Kluber entered Wednesday’s start with a bigger ERA-FIP differential than any other pitcher with at least 40 innings pitched, at 1.83 runs. Normally, that’s a sign things are about to be better. The depressing part: The gap for the Indians’ entire rotation was even higher than Kluber’s alone, at 1.96. That’s more than just a run of lousy luck. The Indians are last in Defensive Efficiency, converting only 65.5 percent of balls in play into outs. For reference, the worst Defensive Efficiency over a full season since 1950 is 66.9 percent (the 2007 Devil Rays). Being below that is bad.
Fortunately, Kluber has discovered the perfect prescription for disastrous results on balls in play: not allowing any. Not only did Kluber become the first pitcher to strike out 18 in more than a decade, but he also did it against one of the toughest teams to K. Whatever the Indians defense makes his ERA look like, this is still the same guy who just won a well-deserved Cy Young. Your move, Salazar.

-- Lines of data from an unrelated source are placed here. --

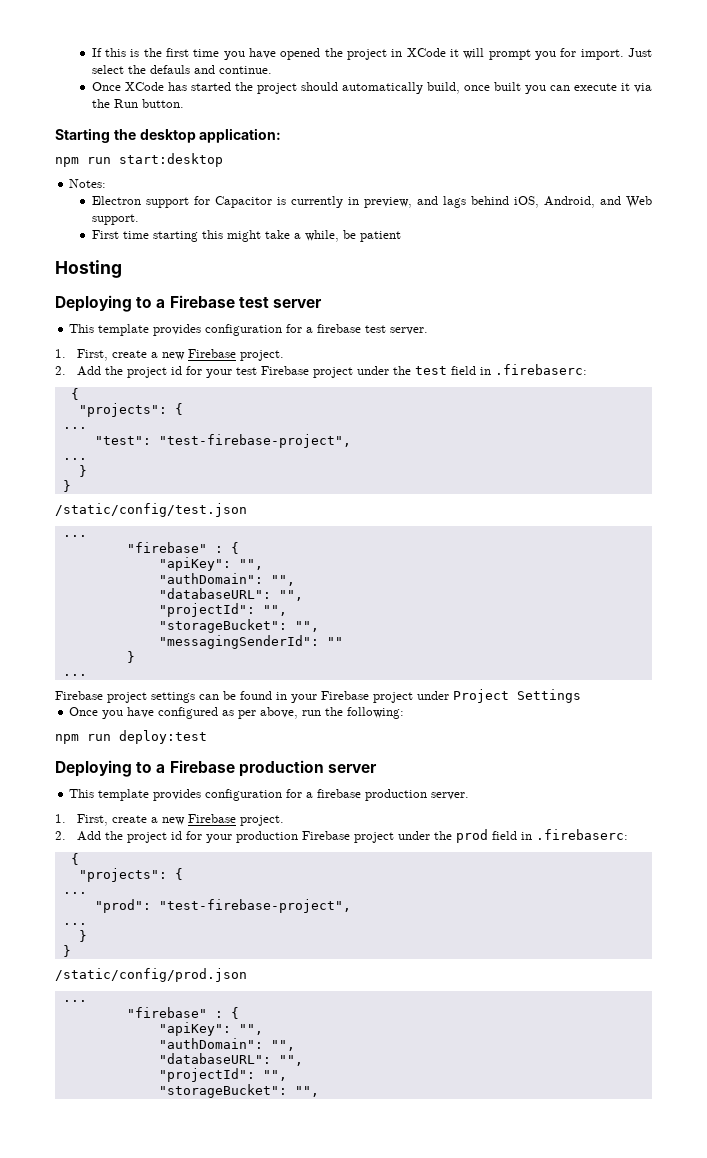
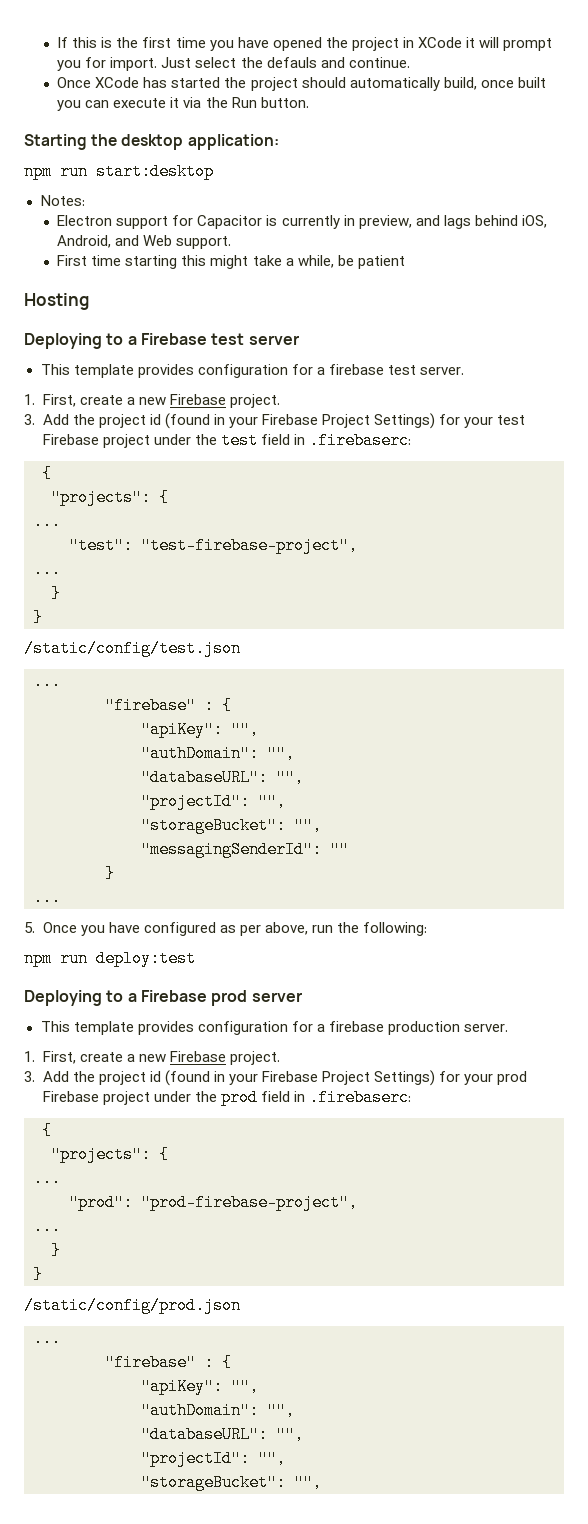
[55,366,183,378] 2. Add the project id -> [24,413,435,429] 3. Add the project id (found in your Firebase Project Settings)
[55,689,581,703] Firebase project settings can be found in your Firebase project under Project Settings // -> [24,922,35,933] 5.
[238,760,324,777] production -> [211,990,248,1006] prod
[55,831,299,843] 2. Add the project id for your production -> [24,1070,528,1086] 3. Add the project id (found in your Firebase Project Settings) for your prod
[158,899,351,913] "test-firebase-project", -> [141,1194,358,1211] "prod-firebase-project",

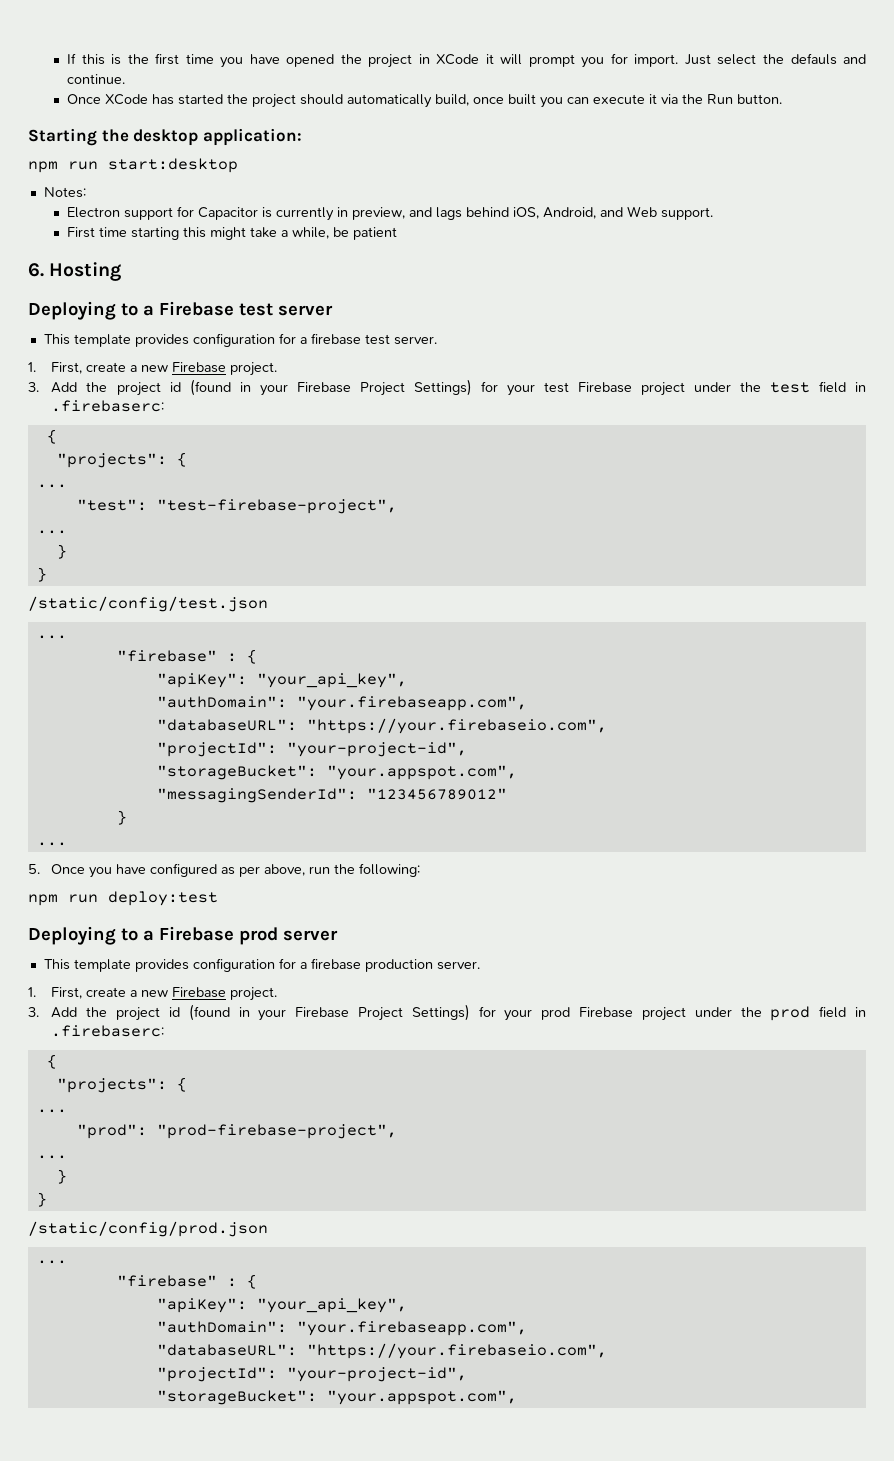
(405, 262) none -> [28,263,44,277] 6.
[231,721,259,738] [141,745,295,762] [141,769,304,786] [141,793,286,810] [141,817,322,834] "", // "authDomain": "", // "databaseURL": "", // "projectId": "", // "storageBucket": "", -> [256,673,407,688] [156,696,527,711] [156,718,607,734] [156,742,467,757] [156,765,517,780] "your_api_key", // "authDomain": "your.firebaseapp.com", // "databaseURL": "https://your.firebaseio.com", // "projectId": "your-project-id", // "storageBucket": "your.appspot.com",
[330,841,349,858] "" -> [366,788,507,800] "123456789012"
[231,1378,259,1395] [141,1402,295,1419] [141,1426,304,1443] [141,1450,286,1467] [141,1474,322,1491] "", // "authDomain": "", // "databaseURL": "", // "projectId": "", // "storageBucket": "", -> [256,1298,407,1313] [156,1321,527,1336] [156,1343,607,1359] [156,1367,467,1382] [156,1390,517,1405] "your_api_key", // "authDomain": "your.firebaseapp.com", // "databaseURL": "https://your.firebaseio.com", // "projectId": "your-project-id", // "storageBucket": "your.appspot.com",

Matt Borcas: I like to think that Tito, who was ejected in the bottom of fourth, was just as mystified as anyone when Allen came in for the save. He probably kicked over a clubhouse coffee table and fired off multiple angry-face-emoji-laden iMessages to Mills. Next time he’ll remember to bring his Bobby Valentine mustache, that’s for sure.
Rany Jazayerli: I was at the very front lines of the pitch-count revolution back when Ben was in kindergarten (exaggeration, but only slightly!), and I still can’t believe the pendulum has swung this far the other way. When 1998 Rany was writing stuff like this, he never in a million years would have believed the day would come when a pitcher who had an 8/1/0/0/0/18 line would get pulled from the game for no other reason than that he had thrown 113 pitches. I introduced Pitcher Abuse Points in that article just six weeks after Kerry Wood, a 20-year-old rookie in his fifth major league appearance, had put up his famous 9/1/0/0/0/20 line, making the case for the most dominant start in major league history. (Wood’s 105 Game Score is the highest ever in a nine-inning game.)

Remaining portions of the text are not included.